Exercise instructions:
Scan the data below and copy each line where "traverse" occurs.

%%

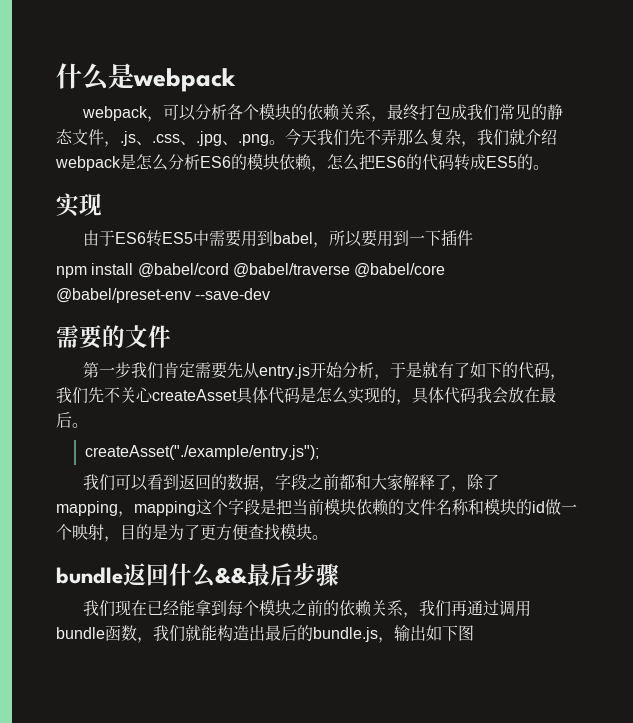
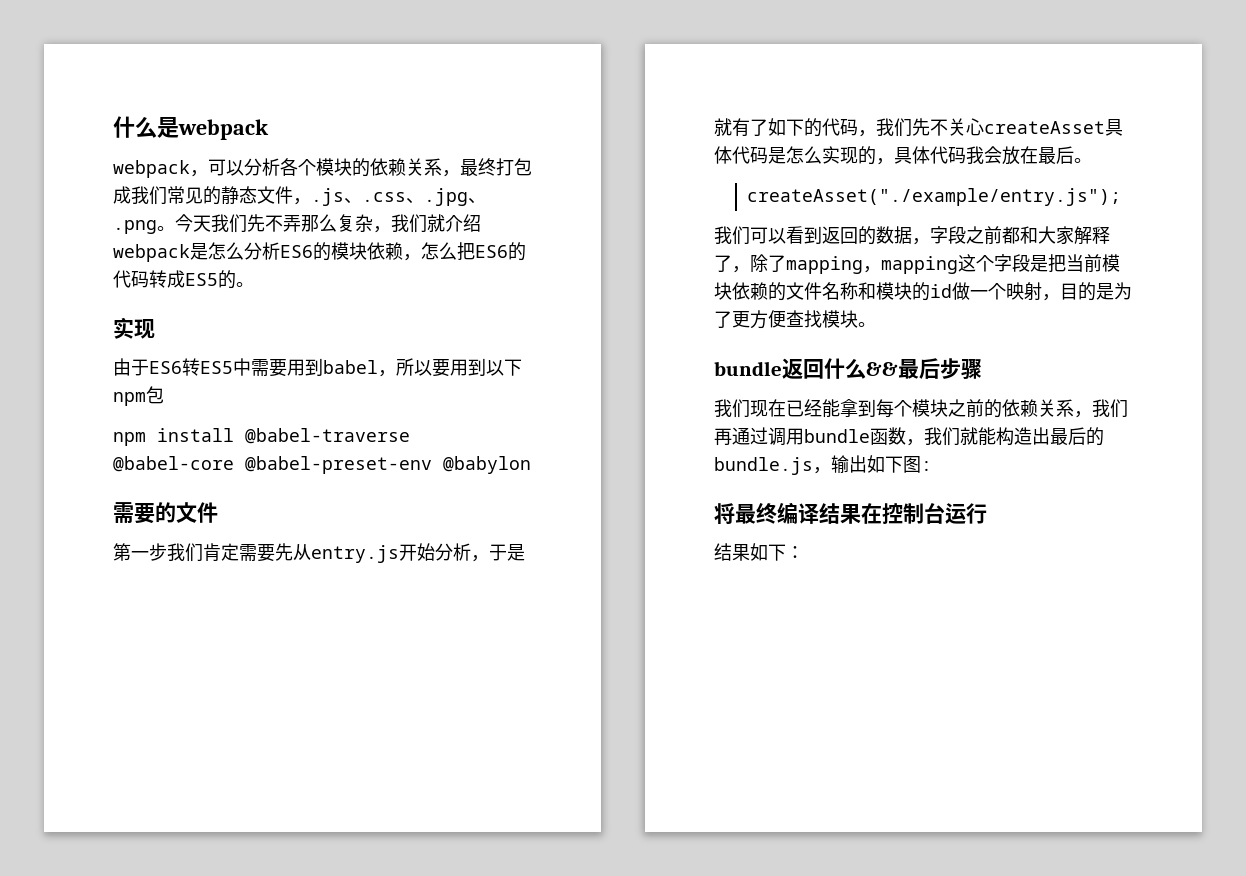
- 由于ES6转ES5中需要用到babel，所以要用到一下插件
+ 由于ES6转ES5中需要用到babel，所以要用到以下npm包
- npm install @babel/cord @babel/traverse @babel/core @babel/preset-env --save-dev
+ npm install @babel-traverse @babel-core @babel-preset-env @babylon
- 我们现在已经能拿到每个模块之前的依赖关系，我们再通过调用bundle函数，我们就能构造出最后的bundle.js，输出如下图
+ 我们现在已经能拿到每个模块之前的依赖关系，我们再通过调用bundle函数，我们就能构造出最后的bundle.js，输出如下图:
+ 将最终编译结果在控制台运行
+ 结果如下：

%%

Solution:
- npm install @babel/cord @babel/traverse @babel/core @babel/preset-env --save-dev
+ npm install @babel-traverse @babel-core @babel-preset-env @babylon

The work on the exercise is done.